Looking at the Jesse Tree reminded me of a symbolic representation I created to honour my own family line – not just the fathers, the mothers too. A couple of years ago, inspired and directed by my High Priestess mentor, who first created this symbol for herself, I made a wall-hanging that illustrates this concept – not so much a family tree but more of a family web with myself in the middle, and a web of parents spreading out to the edges. There I am, a little dot with my parents either side, and their parents surrounding us, and their parents surrounding them … and so on. It could go forever and it still doesn’t even factor in siblings and cousins and step-families! Not all the dots representing parents can be seen well here in this picture, but I love gazing at it and wondering which little bits of my DNA can be attributed to which parent. I find it a very comforting image – that I always carry with me a little wisdom and experience of my family, and that my family is with me and embracing me at all times.
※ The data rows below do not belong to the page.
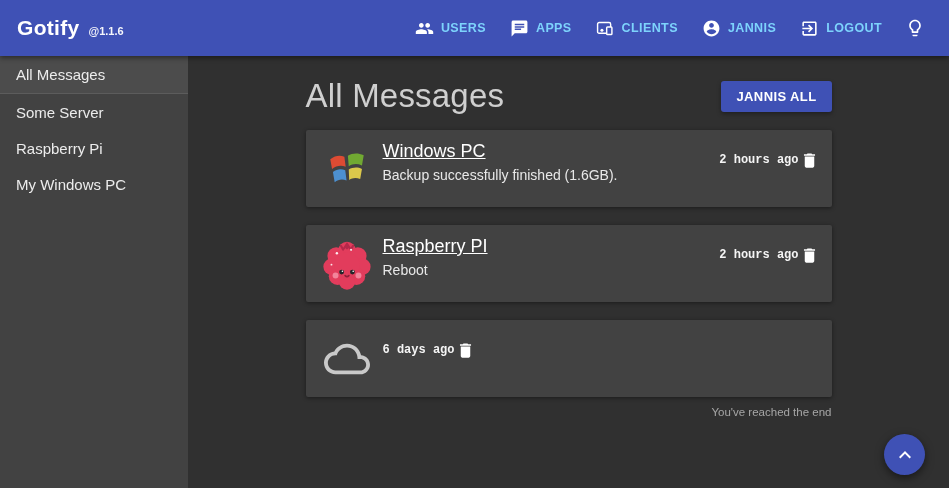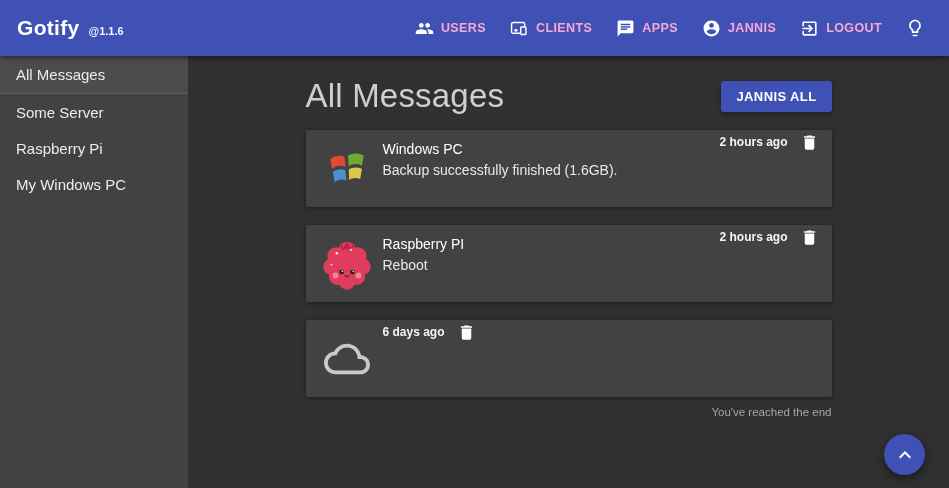--- a/index.html
+++ b/index.html
@@ -15,21 +15,21 @@
     height:56px; background:#3f51b5; display:flex; align-items:center;
     justify-content:space-between; padding:0 16px 0 17px;
     box-shadow:0 2px 5px rgba(0,0,0,.45); position:relative; z-index:10;
   }
   .bar-left { display:flex; align-items:baseline; gap:9px; color:#fff; }
   .app-title { font-size:21px; font-weight:700; letter-spacing:.3px; }
   .app-version { font-size:11px; font-weight:700; opacity:.95; }
   .bar-right { display:flex; align-items:center; gap:6px; }
   .nav-btn {
     display:flex; align-items:center; gap:7px; background:none; border:none;
-    color:#f9a8d4; font-family:inherit; font-size:12.5px; font-weight:700;
+    color:#7dd3fc; font-family:inherit; font-size:12.5px; font-weight:700;
     letter-spacing:.4px; padding:6px 9px; cursor:pointer;
   }
   .nav-ic { width:19px; height:19px; fill:#fff; flex-shrink:0; }
   .icon-btn { background:none; border:none; padding:6px 8px; cursor:pointer; display:flex; align-items:center; }
   .icon-btn svg { width:20px; height:20px; fill:#fff; }
 
   
   .layout { display:flex; height:442px; }
 
   
@@ -51,23 +51,23 @@
     font-family:inherit; font-size:13px; font-weight:700; letter-spacing:.4px;
     padding:8px 15px; box-shadow:0 2px 4px rgba(0,0,0,.35); cursor:pointer;
   }
 
   .card {
     background:#424242; border-radius:2px; box-shadow:0 1px 4px rgba(0,0,0,.45);
     height:77px; margin-bottom:18px; display:flex; padding:0 12px 0 14px;
   }
   .card-icon { width:54px; display:flex; align-items:center; justify-content:center; margin-right:9px; flex-shrink:0; }
   .card-body { flex:1; padding-top:11px; min-width:0; }
-  .card-title { font-size:14px; color:#fff; margin-bottom:5px; }
+  .card-title { font-size:18px; color:#fff; margin-bottom:5px;text-decoration:underline; }
   .card-text { font-size:14px; color:#e8e8e8; }
-  .card-meta { display:flex; align-items:flex-start; gap:11px; padding-top:2px; flex-shrink:0; }
+  .card-meta { display:flex; align-items:flex-start; padding-top:20px; flex-shrink:0;font-family:Liberation Mono, monospace; }
   .card-time { font-size:12px; font-weight:700; color:#f5f5f5; padding-top:3px; white-space:nowrap; }
   .trash-btn { background:none; border:none; padding:1px; cursor:pointer; }
   .trash-btn svg { width:19px; height:19px; fill:#fff; }
 
   .end-text { text-align:right; font-size:11.5px; color:#a6a6a6; margin-top:-9px; }
 
   .fab {
     position:absolute; right:24px; bottom:23px; width:41px; height:41px;
     border-radius:50%; background:#3f51b5; border:none;
     box-shadow:0 3px 8px rgba(0,0,0,.5); display:flex; align-items:center;
@@ -87,32 +87,32 @@
 
     <button class="nav-btn">
       <svg class="nav-ic" viewBox="0 0 24 24">
           <path d="M16 11c1.66 0 2.99-1.34 2.99-3S17.66 5 16 5c-1.66 0-3 1.34-3 3s1.34 3 3 3zm-8 0c1.66 0 2.99-1.34 2.99-3S9.66 5 8 5C6.34 5 5 6.34 5 8s1.34 3 3 3zm0 2c-2.33 0-7 1.17-7 3.5V19h14v-2.5c0-2.33-4.67-3.5-7-3.5zm8 0c-.29 0-.62.02-.97.05 1.16.84 1.97 1.97 1.97 3.45V19h6v-2.5c0-2.33-4.67-3.5-7-3.5z"></path>
         </svg>
       <span>USERS</span>
     </button>
 
     <button class="nav-btn">
       <svg class="nav-ic" viewBox="0 0 24 24">
+          <path d="M20 2H4c-1.1 0-1.99.9-1.99 2L2 22l4-4h14c1.1 0 2-.9 2-2V4c0-1.1-.9-2-2-2zM6 9h12v2H6V9zm8 5H6v-2h8v2zm4-6H6V6h12v2z"></path>
+        </svg>
+      <span>APPS</span>
+    </button>
+
+    <button class="nav-btn">
+      <svg class="nav-ic" viewBox="0 0 24 24">
         <rect x="2" y="4.5" width="16.5" height="13.5" rx="2" fill="none" stroke="#fff" stroke-width="1.8"></rect>
         <rect x="13.5" y="10" width="6.6" height="9.6" rx="1" fill="#3f51b5" stroke="#fff" stroke-width="1.8"></rect>
         <circle cx="7.5" cy="14.3" r="1.9" fill="#fff"></circle>
       </svg>
       <span>CLIENTS</span>
-    </button>
-
-    <button class="nav-btn">
-      <svg class="nav-ic" viewBox="0 0 24 24">
-          <path d="M20 2H4c-1.1 0-1.99.9-1.99 2L2 22l4-4h14c1.1 0 2-.9 2-2V4c0-1.1-.9-2-2-2zM6 9h12v2H6V9zm8 5H6v-2h8v2zm4-6H6V6h12v2z"></path>
-        </svg>
-      <span>APPS</span>
     </button>
 
     <button class="nav-btn">
       <svg class="nav-ic" viewBox="0 0 24 24">
           <path d="M12 2C6.48 2 2 6.48 2 12s4.48 10 10 10 10-4.48 10-10S17.52 2 12 2zm0 3c1.66 0 3 1.34 3 3s-1.34 3-3 3-3-1.34-3-3 1.34-3 3-3zm0 14.2c-2.5 0-4.71-1.28-6-3.22.03-1.99 4-3.08 6-3.08 1.99 0 5.97 1.09 6 3.08-1.29 1.94-3.5 3.22-6 3.22z"></path>
         </svg>
       <span>JANNIS</span>
     </button>
 
     <button class="nav-btn">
To me, the Jesse Tree is intriguing because of the pictures that are now used in association with each of the ancestors of Jesus: an ark for Noah, a ram for Isaac, a ladder for Jacob… I love the idea that these little icons tell a story about each of the people on the tree, because we all have our own story. I wonder what picture would be chosen to represent my life, or in my family web, which pictures would represent my generations of parents and grandparents? In my web the outer ring alone has 64 parents … what are their stories?
I think it is perfect, at Christmas time, to spend a moment considering the awesomeness of our existence, the gifts of our parents and the branches of our lives – family, friends and community – all gathered together under the light of the shining star that is our collective wisdom, experience, spirituality and love.